Picture of Marie Delarue
Marie Delarue
Journaliste à BV, artiste

Vos commentaires

15 commentaires

    • Je suis arrivé à La Seyne à l’âge d’un an, avec mes parents. J’ai assisté parfois à des lancements de bateau. Oui, la CGT a tué les chantiers de La Seyne. Un poste ou un ouvrier suffisait, la CGT en demandait 2, ou 3 et faisait grève pour avoir satisfaction.

  1. Voilà un sujet que je connais bien, j’ai travaillé aux chantiers le CNIM très exactement, Chantier Naval et Industriel de le Méditerranée, je vois également à la lecture des commentaires que certains connaissent le sujet et en effet les fossoyeurs sont évidemment la CGT, c’était grève sur grève, arrêt de travail pour un oui pour un non tout les prétextes étaient bons, cela étant les gouvernements de l’époque ne se sont pas précipités pour sauver l’entreprise et a juste raison je pense car les subventions versées pour produire étaient énormes cela ne pouvait pas durer, aujourd’hui il reste effectivement la grande porte, à cette sortie au moment de débaucher c’était la cohue des grands jours comme pour les soldes, les descendants du CNIM aujourd’hui c’est la partie Industrielle de haut niveau mais plus rien qui flotte.

  2. « La gauche mitterrandienne a liquidé la France industrielle pour lui substituer un nouveau prolétariat tourné vers le tertiaire. » Pour être honnête, ça a commencé sous Giscard, la destruction de l’industrie et de l’agriculture pour consacrer la France au tertiaire. On y est.

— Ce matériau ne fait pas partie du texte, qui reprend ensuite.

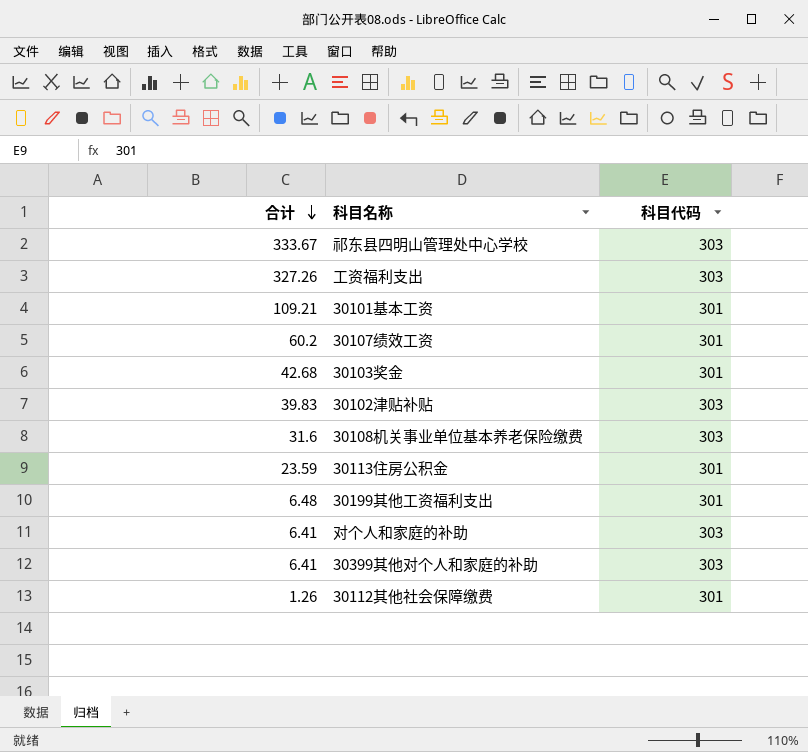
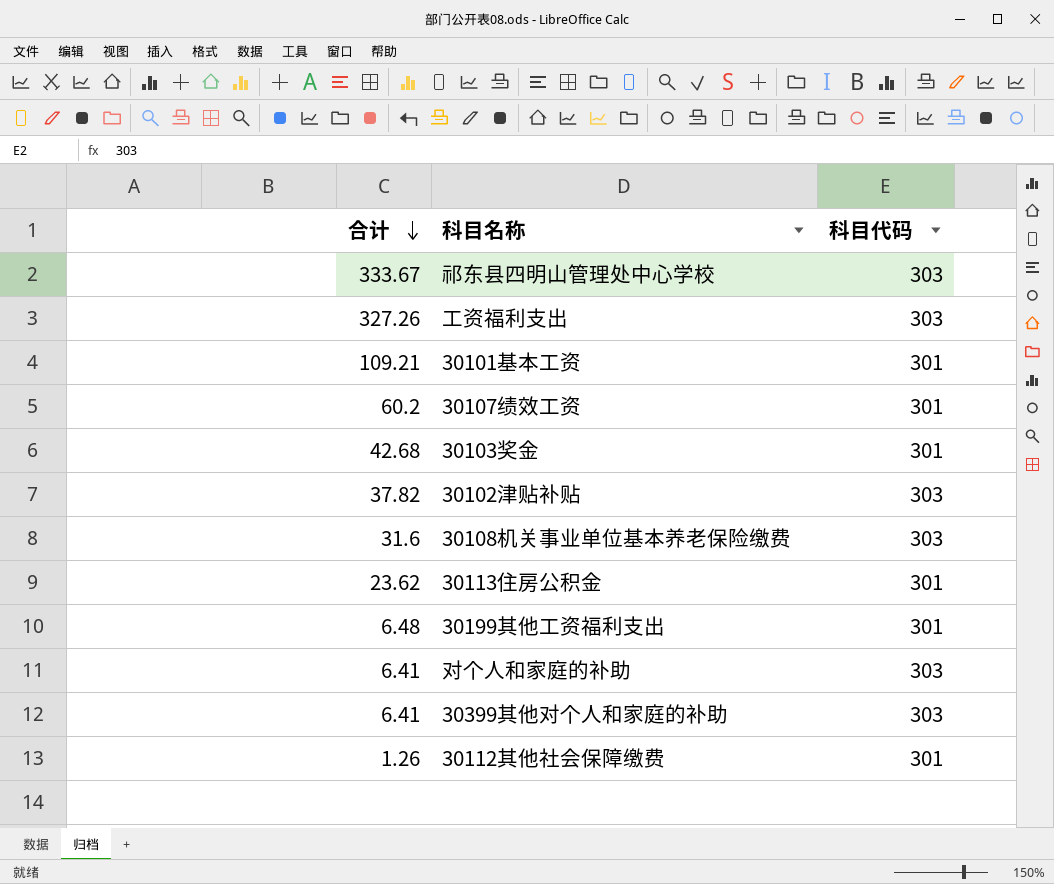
30102津贴补贴 | 合计: 39.83 -> 37.82
30113住房公积金 | 合计: 23.59 -> 23.62

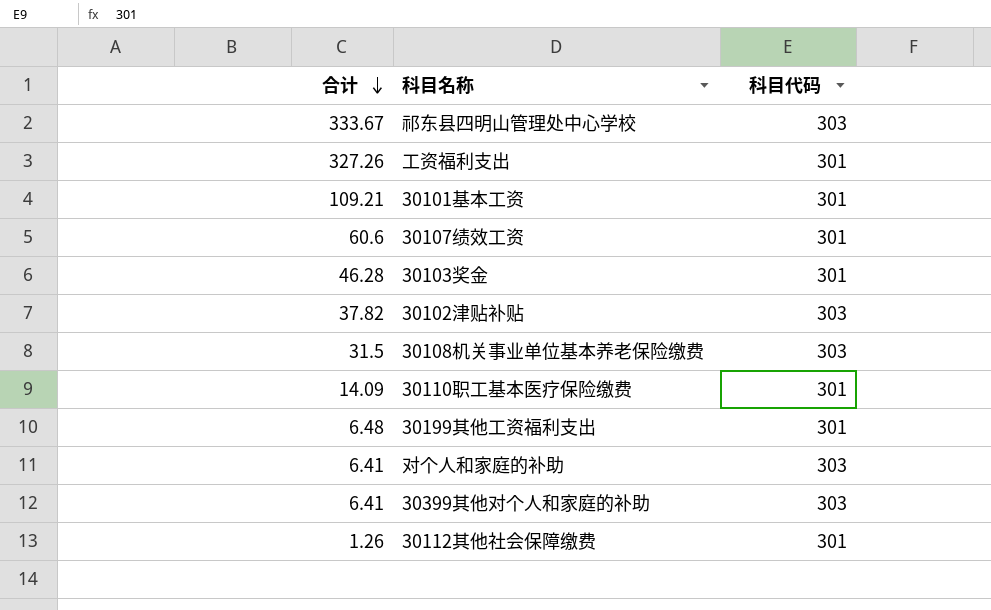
row 30113住房公积金: 23.62 | 301 -> none
工资福利支出 | 科目代码: 303 -> 301
30107绩效工资 | 合计: 60.2 -> 60.6
30103奖金 | 合计: 42.68 -> 46.28
30108机关事业单位基本养老保险缴费 | 合计: 31.6 -> 31.5
row 30110职工基本医疗保险缴费: none -> 14.09 | 301

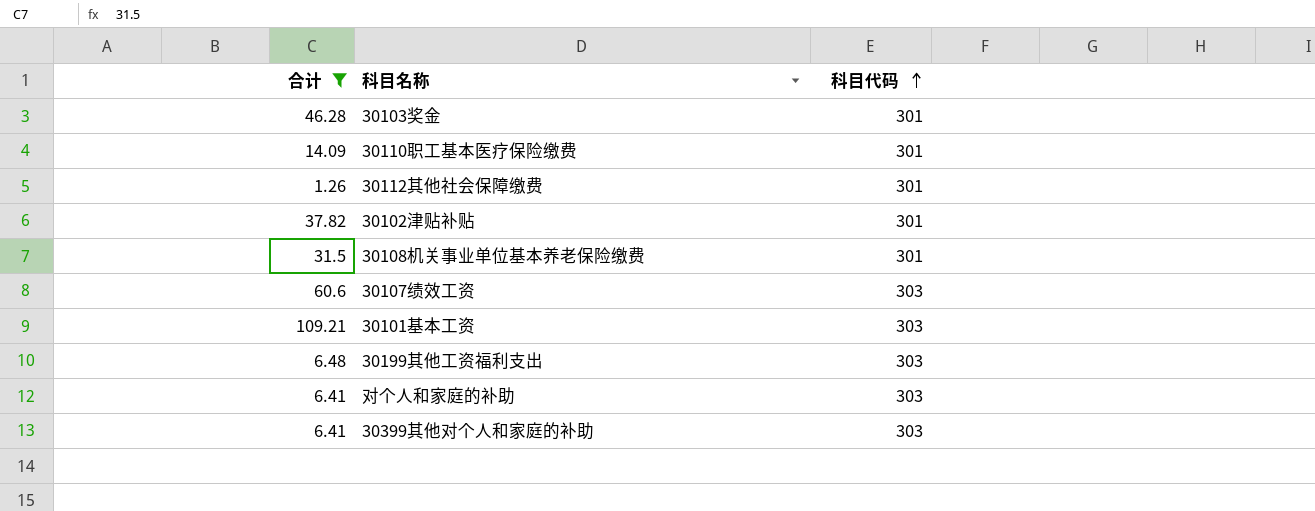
filter: none -> 合计 <= 109.21
row order: 合计 descending -> 科目代码 ascending
30102津贴补贴 | 科目代码: 303 -> 301
30108机关事业单位基本养老保险缴费 | 科目代码: 303 -> 301
30107绩效工资 | 科目代码: 301 -> 303
30101基本工资 | 科目代码: 301 -> 303
30199其他工资福利支出 | 科目代码: 301 -> 303

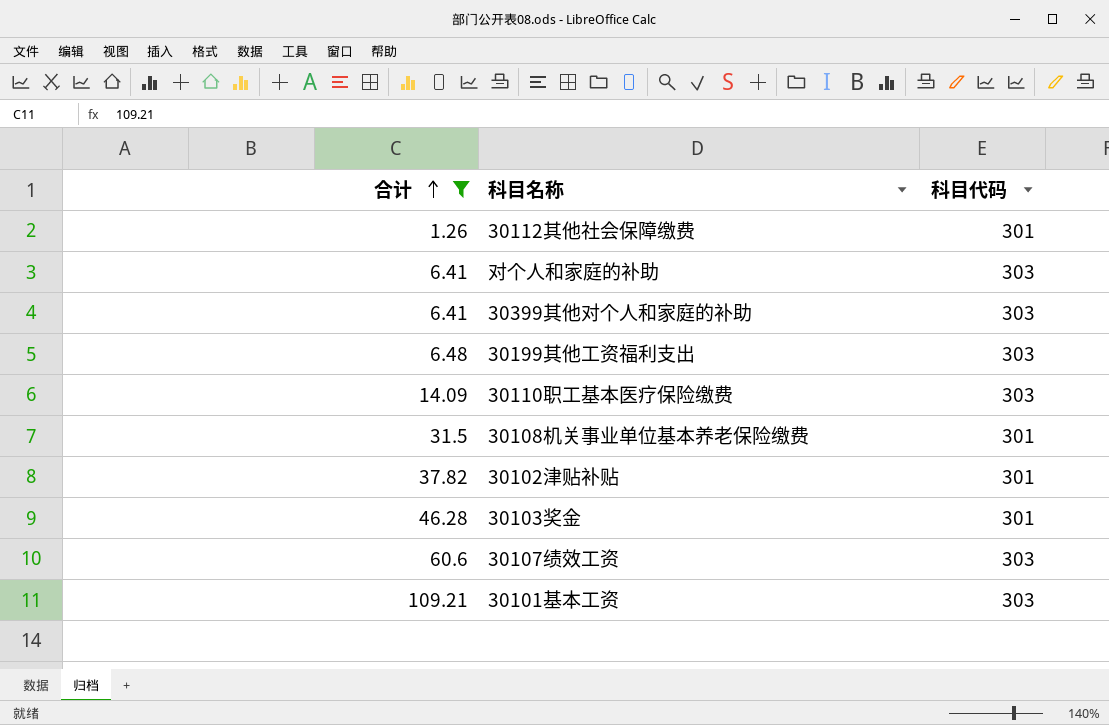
row order: 科目代码 ascending -> 合计 ascending
30110职工基本医疗保险缴费 | 科目代码: 301 -> 303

  3. Vous oubliez, en plus de la gauche mitterandienne ou non, de parler du rôle néfaste, incendiaire et assassin des syndicats, et en tout premier lieu de la CGT, dont l’objectif affiché, sous prétexte d’amélioration de la vie des travailleurs, a été de supprimer l’outil de travail et de grossir le nombre de chomeurs. Merci donc à eux d’avoir si largement contribué au désert français et à la décadence de la France.

  4. Victime de la CGT, de l’absentéisme et du vol. C’était quelque chose, ils ont réussi à détruire leur instrument de travail, comme à La Ciotat d’ailleurs, j’ai vu ça tourner il y a 70 ans on allait voir le lancement des bateaux.

  5. Bel article de remémoration, merci Madame.
    De la France industrielle, courageuse, avec ses ouvriers, ses ingénieurs, travailleurs, entreprenants, au service du pays, à la France mitterrandiste vautrée dans le loisir et la jouissance de la consommation : plus dure a été la chute en quelques décennies. Et ça continue.
    Le tourisme à la place de la production : on va aller loin avec ça…

  6. Merci pour article Chantier La Seyne sur Mer.
    Manque mention des Chantiers de France-Dunkerque dans noms des grands sites victimes de leur bandon par nos responsables politiques. Ce Chantier était l’équivalent nordique du chantier méditerranéen, concevait et construisait les mêmes gammes de navires.
    Sans compter le chantier Dubigeon-Normandie à Nantes, leader en construction des cars ferries, d’où sont sortis, en particulier, tous ceux de feue la SNCM.

    • Victime de la CGT, de l’absentéisme et du vol. C’était quelque chose, ils ont réussi à détruire leur instrument de travail, comme à La Ciotat d’ailleurs, j’ai vu ça tourner il y a 70 ans on allait voir le lancement des bateaux.

  7. Fin ses chantiers de la Seyne sur Mer. De la Ciotar. Merci qui.. merci Tapie… il a prétexte l europe pour fermer ces 2 chantiers..

  8. Lorsque les navires de La Seyne sillonnaient les mers, les chargeurs français privilégiaient le pavillon français, l’économie française était protégée des mille et une concurrence déloyales et nos gouvernances nationales prenaient encore en compte les priorités nationales.
    Nous pourrions d’ailleurs en dire autant pour les chantiers navals de Saint-Nazaire ainsi que pour tous les autres secteurs d’activités de la France d’alors.